MY FAITH JOURNEY: Attitude of Gratitude
I was asked to speak for a few minutes today on Gratitude. First, I want to thank all of you at FUMC and the Holy Spirit for being in my heart as Sam and I lived in rural Utah these past 7 years. It is wonderful to see so many of you again and I look forward to meeting more of the congregation and catching up with the many opportunities to serve in mission outreach.
I’m grateful that I can talk to Jesus any time any day anywhere. He’s always there. When I pray, there is usually a ‘Please Jesus help me through this!” or a “Thank you Jesus for getting me through that!” Looking back, I thought about the hard times when it was difficult to even think of being grateful and I also thought about how grateful I am to have survived and grown through hard times so that I am now better able to serve others. Sometimes it seems never-ending and overwhelming when bad things happen. I hope my experience is a good example of what God has done in my life and how you too can count on Him to help you through to an Attitude of Gratitude and a grateful harvest of the fruits of His Love and devotion to all His children.
The top stressors in life include death, divorce, major illness, moving, job loss. As a congregation, we as a church family often hear of many of these big stressors and actively pray for each other silently or in person for ‘Peace be with you’ and answer back ‘also with you.’ It is our reminder that we not only have God walking with us, but each other and I am truly grateful to be back here with all of you and Rev. Eunsang after so long away.
The biggest stressor for me, standing in the way of an attitude of gratitude, has been divorce. When I divorced Sam’s dad, it was the first time in my life that I was not employed. Sam was a baby, I had been away from God for at least a decade, I lived far away from family, and honestly had built my whole world around my husband, home, and baby and had no friends to turn to. I hadn’t meant to build a self-centered home, but that’s what we did in our marriage. We did not attend church nor acknowledge God into our home even though we were both raised in the Methodist church. We showed love for our neighbors, but at arm’s length. So, when I found myself alone, unemployed, with a baby, and soon after, a broken-down car, a fence blown over by the wind, and a roof needing replacement, I hit a low of emotional numbness and depression and was in a deep dark hole of despair. I had myself and a baby to raise, so I started getting my house in order and turned my life back over to God to take the wheel. Sam and I went back to church right away at Hilltop UMC in Sandy, Utah, where I renewed my membership and Sam was baptized. I had an abundance of requests go up to God during that time and not many prayers in gratitude.

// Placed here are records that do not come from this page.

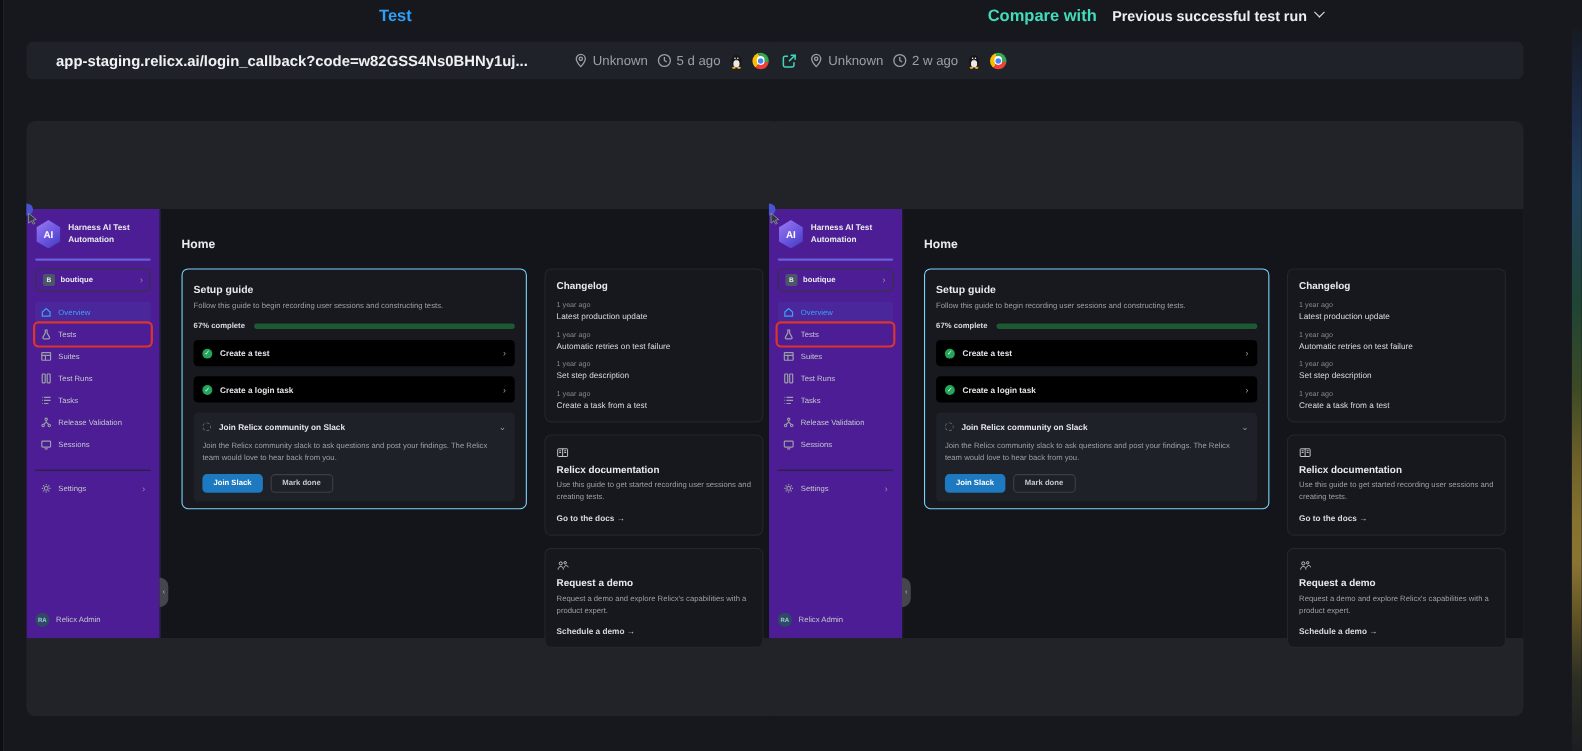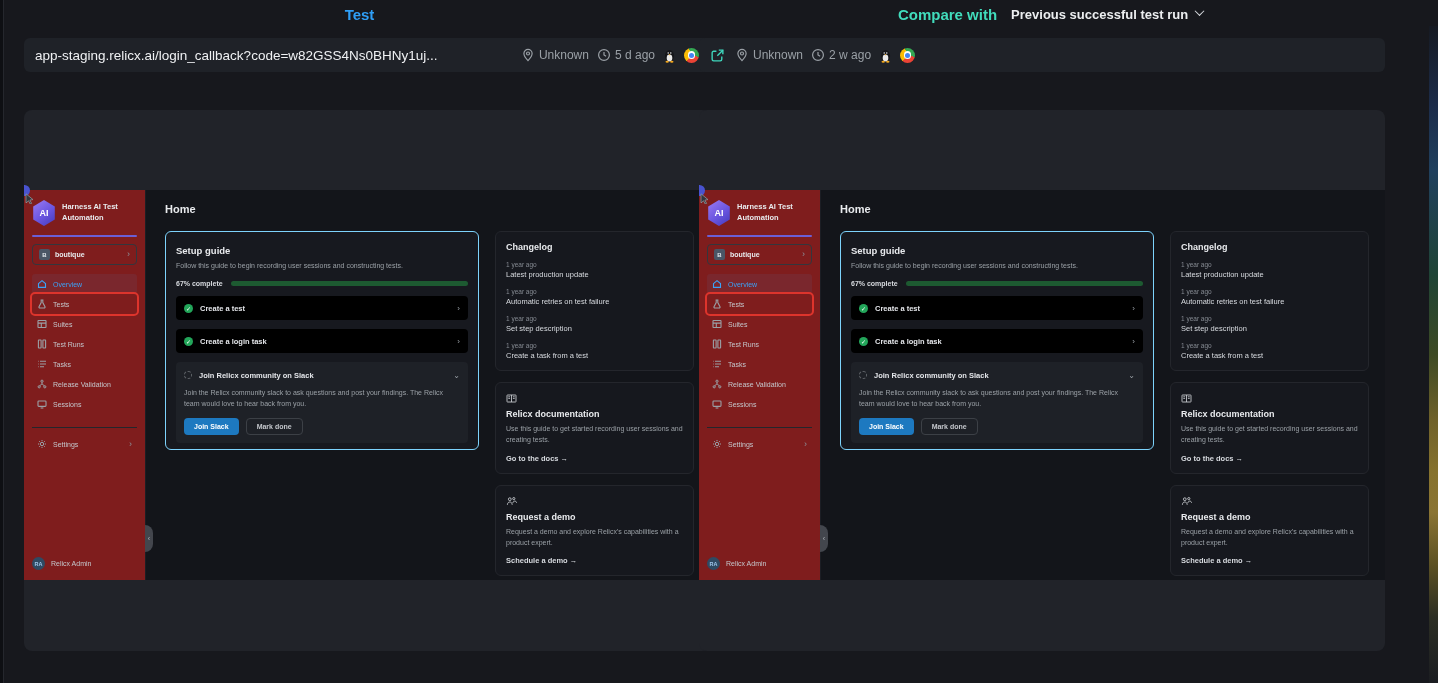--- a/index.html
+++ b/index.html
@@ -28,7 +28,7 @@
              display:flex; align-items:center; padding:0 11px; gap:8px; }
   .half.left .url-bar { left:24px; }
   .half.right .url-bar { left:8px; }
-  .url-text { flex:1; min-width:0; font-size:13.5px; font-weight:400; color:#eff1f3; white-space:nowrap; overflow:hidden; }
+  .url-text { flex:1; min-width:0; font-size:13.5px; font-weight:700; color:#eff1f3; white-space:nowrap; overflow:hidden;margin-left:16px; }
   .meta { display:flex; align-items:center; gap:4px; color:#9aa0a6; font-size:12px; white-space:nowrap; }
   .meta-icon { display:flex; }
   .ext-link { display:flex; margin-right:2px; }

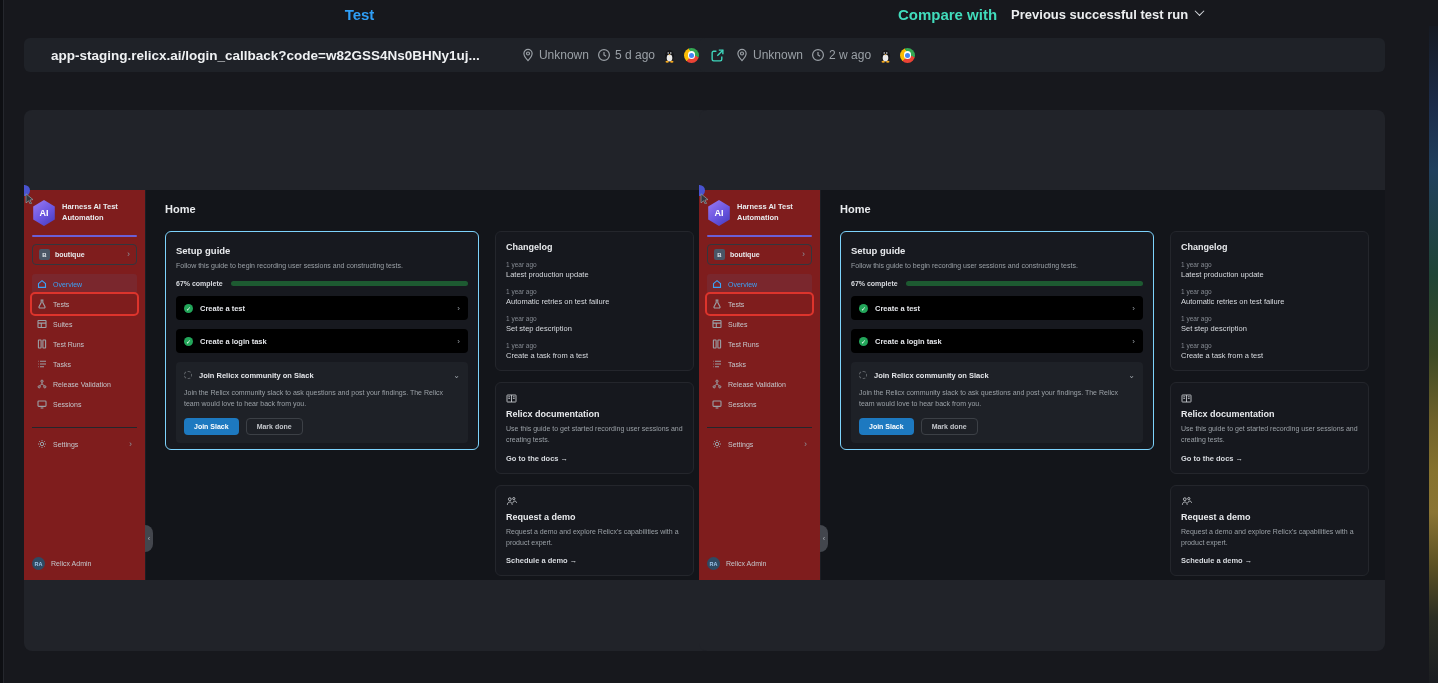--- a/index.html
+++ b/index.html
@@ -50,7 +50,7 @@
 
   
   .app { position:absolute; left:0; top:80px; width:686px; height:390px; background:#13151a; display:flex; }
-  .sidebar { width:122px; flex:none; background:#7f1d1d; border-right:1px solid #1c1e24;
+  .sidebar { width:122px; flex:none; background:#4c1d95; border-right:1px solid #1c1e24;
              display:flex; flex-direction:column; padding:10px 8px 10px; position:relative; }
   .brand { display:flex; align-items:center; gap:6px; }
   .logo { width:24px; height:26px; flex:none; display:flex; align-items:center; justify-content:center;

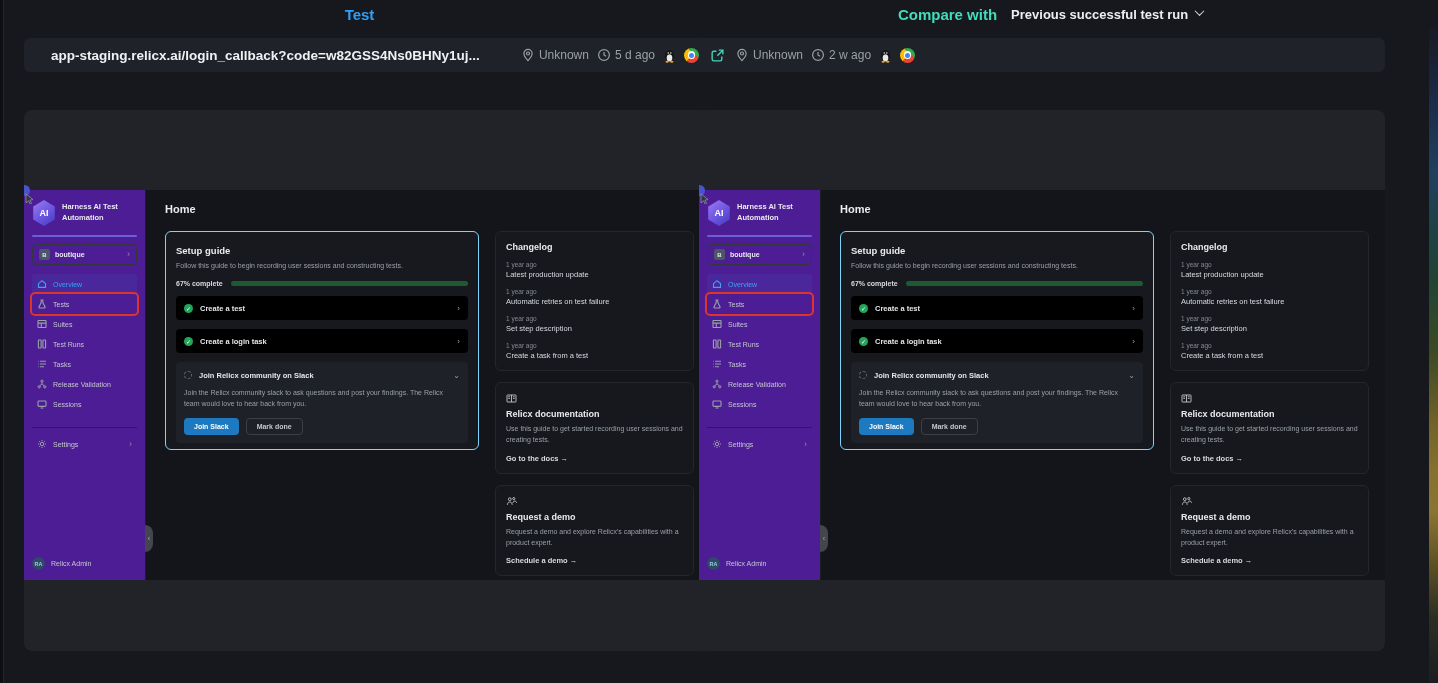--- a/index.html
+++ b/index.html
@@ -81,7 +81,7 @@
                      border-radius:0 8px 8px 0; display:flex; align-items:center; justify-content:center;
                      color:#aeb3ba; font-size:7px; cursor:pointer; z-index:4; }
 
-  .main { flex:1; padding:11px 16px 0 19px; }
+  .main { flex:1; padding:24px 16px 0 19px; }
   .page-title { font-size:11px; font-weight:700; color:#e8eaed; margin:2px 0 16px; }
   .cols { display:flex; gap:16px; }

Sam and I lived away from Utah when I married my 2nd husband which ended quickly. When we moved back to Utah, we ended up living in a, “well loved,” “naturally ventilated,” fixer upper that was for sale at the bottom of the market. Once again, unemployed, needing to get back on my feet, it was a very difficult time. Some of you may remember that first year back or have heard me talk about it. I was so devastated from this 2nd divorce that I cried for a year in the back pew and generally was an emotional wreck throughout a five-year legal situation related to the divorce. After that first year, I was asked to serve as a Sunday School teacher and later with the trustees. Though my life was still in turmoil and we as a church had a lot of decisions to make, I knew that we were all in it together and looked forward to literally receiving Jesus into my body each Sunday during communion and could hear Rev. Brian back then preach the Word with passion.
I’m grateful first to the Holy Spirit for being in my heart, that God sent me my child Sam, that He sent Jesus and others to help me when I needed help, that Rev. Eunsang is here as our guide in the Word, Sacrament, Order, and Service, and that I am in this congregation with all of YOU! I was crying the other Sunday in the back row when David played his violin accompanied by Scott on the piano. Behind them was the organ in mid-installation after its 6 years of fundraising and restoration. I am grateful that my tears are now of happiness.
I want all of you to know that you are never ever alone. If you call on Jesus, He’ll be there for you and will comfort you. Tell Him all about it! He can take it! Talk to brothers and sisters here in the congregation or in the community. Together, we can find peace and then in turn help others through giving back by our tithe offerings, service in the many mission opportunities, or what may be the smallest most meaningful part of our day – a smile, a hug, and a prayer – to encourage each other and express our gratitude. It’s good to be back!